Start of SUPPLIED DATA
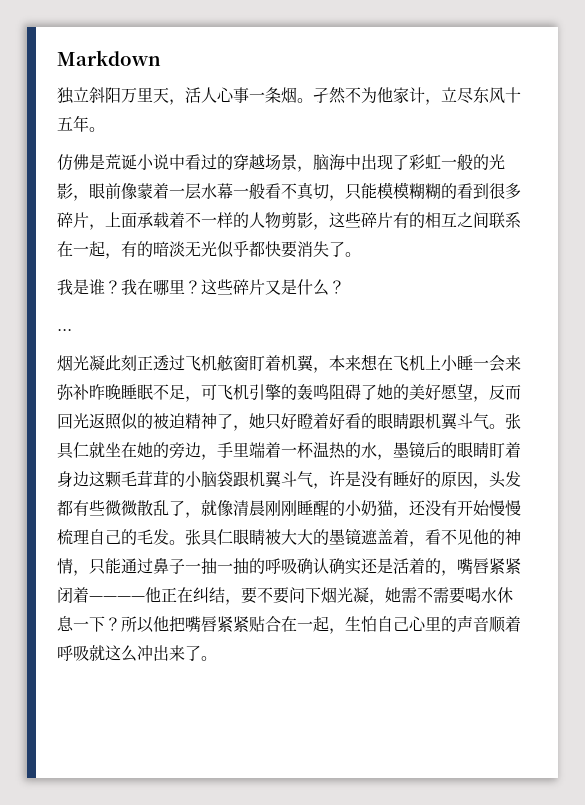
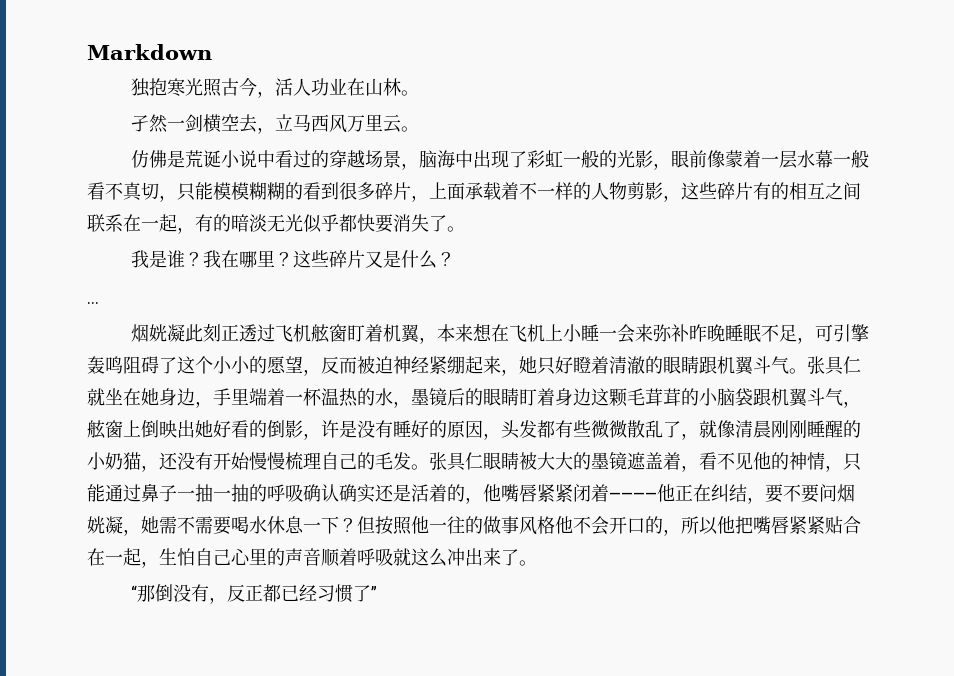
- 独立斜阳万里天，活人心事一条烟。孑然不为他家计，立尽东风十五年。
+ 独抱寒光照古今，活人功业在山林。
+ 孑然一剑横空去，立马西风万里云。
- 烟光凝此刻正透过飞机舷窗盯着机翼，本来想在飞机上小睡一会来弥补昨晚睡眠不足，可飞机引擎的轰鸣阻碍了她的美好愿望，反而回光返照似的被迫精神了，她只好瞪着好看的眼睛跟机翼斗气。
+ 烟姯凝此刻正透过飞机舷窗盯着机翼，本来想在飞机上小睡一会来弥补昨晚睡眠不足，可引擎轰鸣阻碍了这个小小的愿望，反而被迫神经紧绷起来，她只好瞪着清澈的眼睛跟机翼斗气。
- 张具仁就坐在她的旁边，手里端着一杯温热的水，墨镜后的眼睛盯着身边这颗毛茸茸的小脑袋跟机翼斗气，许是没有睡好的原因，头发都有些微微散乱了，就像清晨刚刚睡醒的小奶猫，还没有开始慢慢梳理自己的毛发。
+ 张具仁就坐在她身边，手里端着一杯温热的水，墨镜后的眼睛盯着身边这颗毛茸茸的小脑袋跟机翼斗气，舷窗上倒映出她好看的倒影，许是没有睡好的原因，头发都有些微微散乱了，就像清晨刚刚睡醒的小奶猫，还没有开始慢慢梳理自己的毛发。
- 张具仁眼睛被大大的墨镜遮盖着，看不见他的神情，只能通过鼻子一抽一抽的呼吸确认确实还是活着的，嘴唇紧紧闭着————他正在纠结，要不要问下烟光凝，她需不需要喝水休息一下？
+ 张具仁眼睛被大大的墨镜遮盖着，看不见他的神情，只能通过鼻子一抽一抽的呼吸确认确实还是活着的，他嘴唇紧紧闭着————他正在纠结，要不要问烟姯凝，她需不需要喝水休息一下？
- 所以他把嘴唇紧紧贴合在一起，生怕自己心里的声音顺着呼吸就这么冲出来了。
+ 但按照他一往的做事风格他不会开口的，所以他把嘴唇紧紧贴合在一起，生怕自己心里的声音顺着呼吸就这么冲出来了。
+ “那倒没有，反正都已经习惯了”

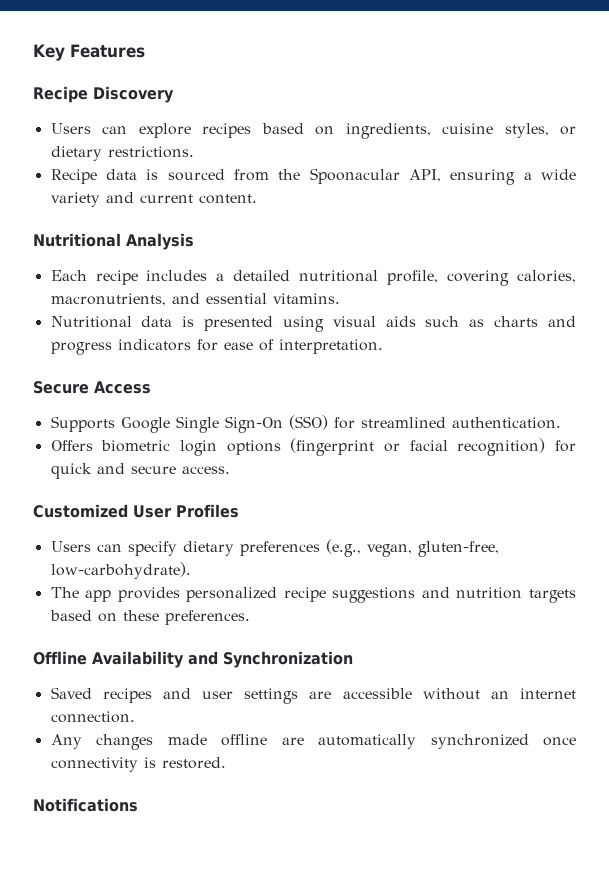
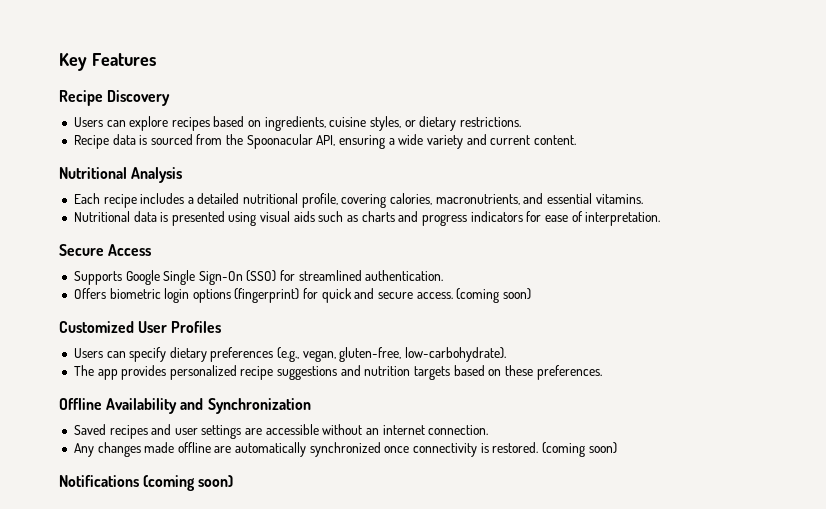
- Offers biometric login options (fingerprint or facial recognition) for quick and secure access.
+ Offers biometric login options (fingerprint) for quick and secure access. (coming soon)
- Any changes made offline are automatically synchronized once connectivity is restored.
+ Any changes made offline are automatically synchronized once connectivity is restored. (coming soon)
- Notifications
+ Notifications (coming soon)

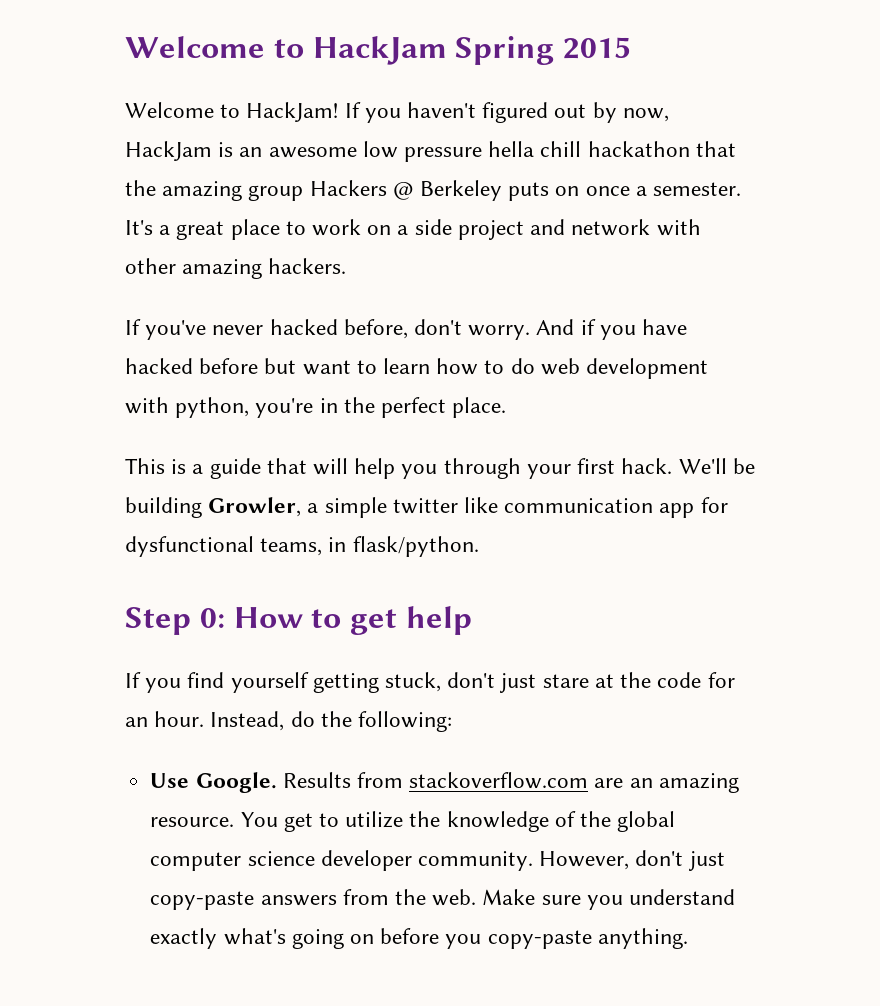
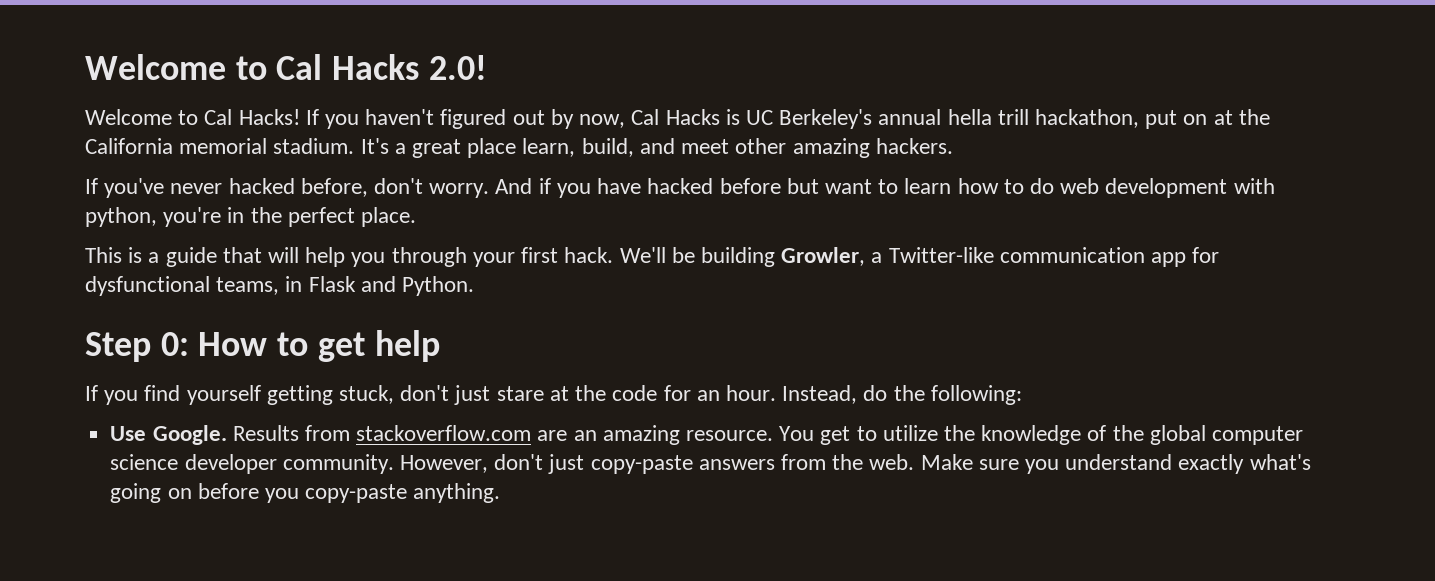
- Welcome to HackJam Spring 2015
- Welcome to HackJam!
+ Welcome to Cal Hacks 2.0!
+ Welcome to Cal Hacks!
- If you haven't figured out by now, HackJam is an awesome low pressure hella chill hackathon that the amazing group Hackers @ Berkeley puts on once a semester. It's a great place to work on a side project and network with other amazing hackers.
+ If you haven't figured out by now, Cal Hacks is UC Berkeley's annual hella trill hackathon, put on at the California memorial stadium. It's a great place learn, build, and meet other amazing hackers.
- We'll be building Growler, a simple twitter like communication app for dysfunctional teams, in flask/python.
+ We'll be building Growler, a Twitter-like communication app for dysfunctional teams, in Flask and Python.

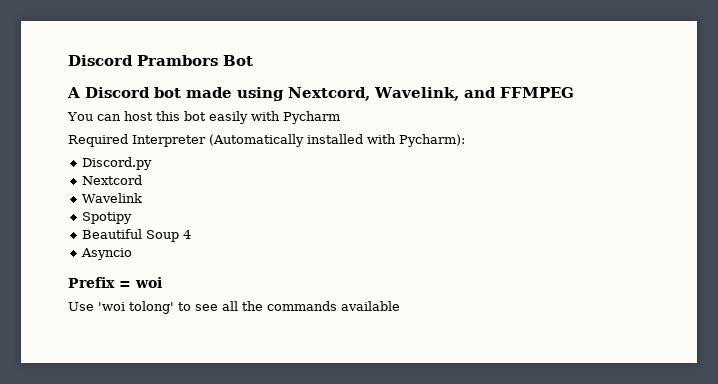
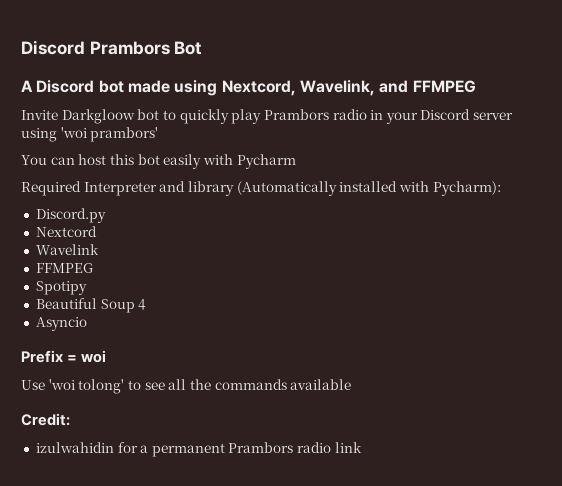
+ Invite Darkgloow bot to quickly play Prambors radio in your Discord server using 'woi prambors'
- Required Interpreter (Automatically installed with Pycharm):
+ Required Interpreter and library (Automatically installed with Pycharm):
  Wavelink
+ FFMPEG
+ Credit:
+ izulwahidin for a permanent Prambors radio link

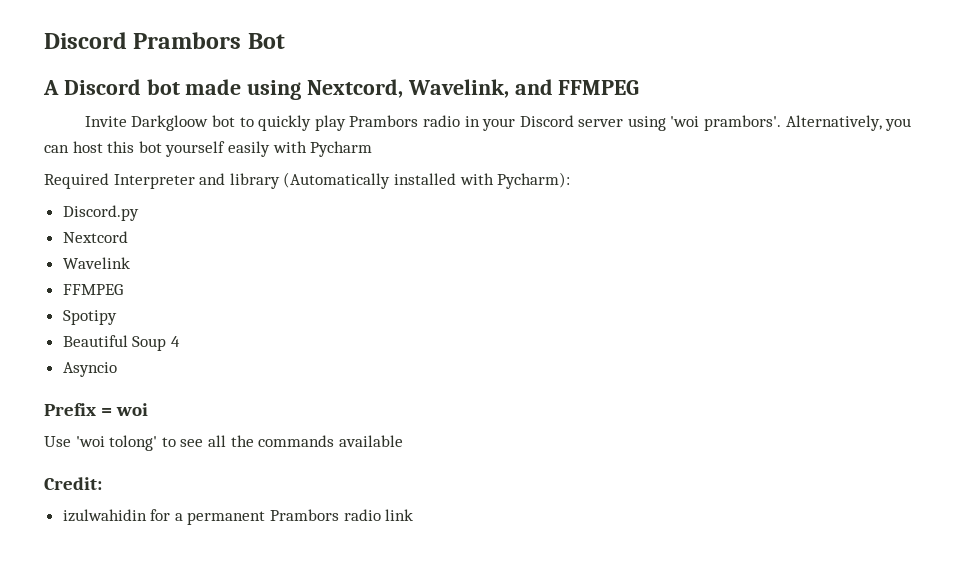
- Invite Darkgloow bot to quickly play Prambors radio in your Discord server using 'woi prambors'
- You can host this bot easily with Pycharm
+ Invite Darkgloow bot to quickly play Prambors radio in your Discord server using 'woi prambors'. Alternatively, you can host this bot yourself easily with Pycharm

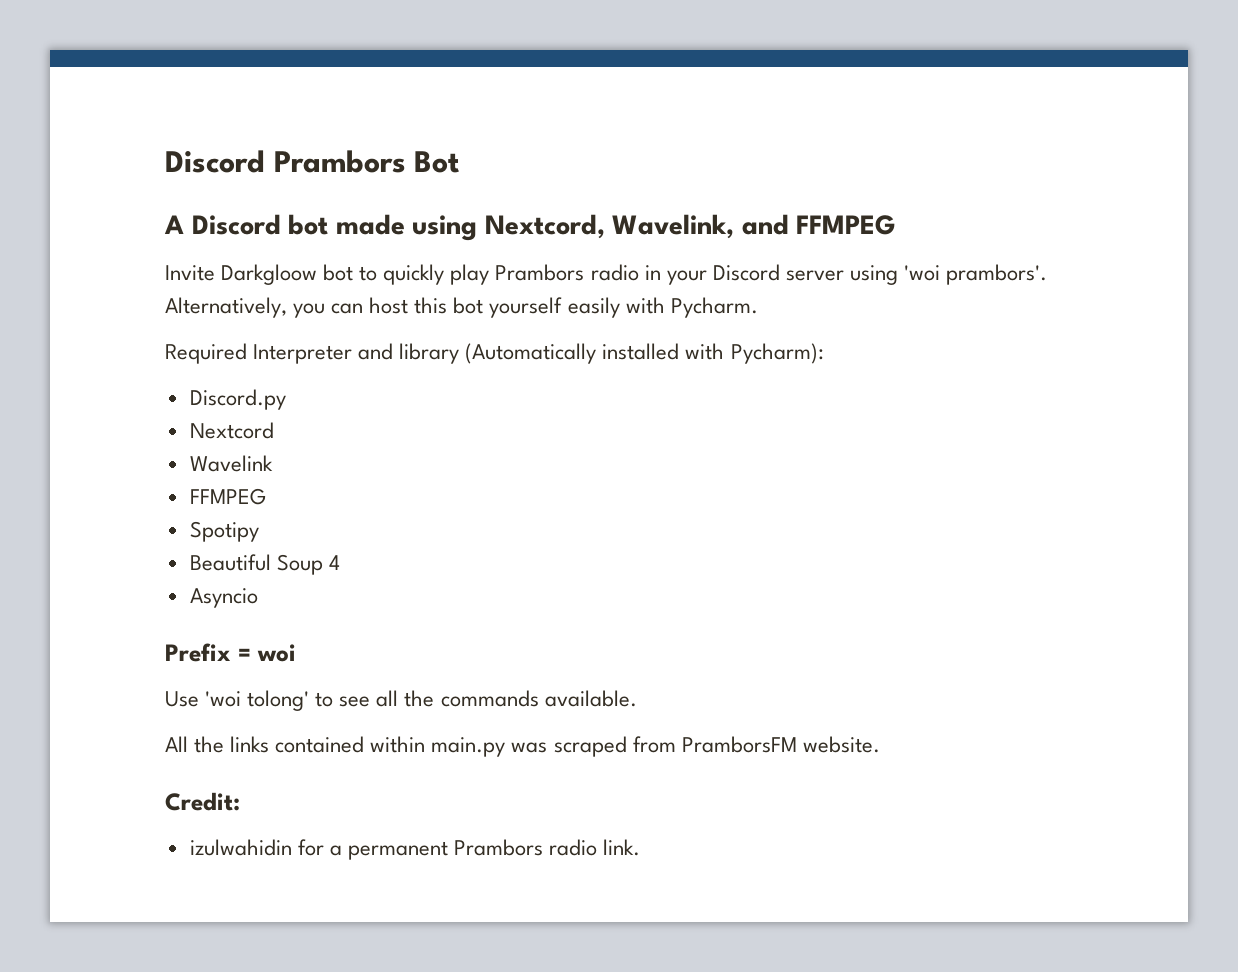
- Alternatively, you can host this bot yourself easily with Pycharm
+ Alternatively, you can host this bot yourself easily with Pycharm.
- Use 'woi tolong' to see all the commands available
+ Use 'woi tolong' to see all the commands available.
+ All the links contained within main.py was scraped from PramborsFM website.
- izulwahidin for a permanent Prambors radio link
+ izulwahidin for a permanent Prambors radio link.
End of SUPPLIED DATA
_ASSIGNED TASK_.
Across the data, find each line that has "Hacks" in it and copy that line.

_RESPONSE BELOW_.
+ Welcome to Cal Hacks 2.0!
+ Welcome to Cal Hacks!
+ If you haven't figured out by now, Cal Hacks is UC Berkeley's annual hella trill hackathon, put on at the California memorial stadium. It's a great place learn, build, and meet other amazing hackers.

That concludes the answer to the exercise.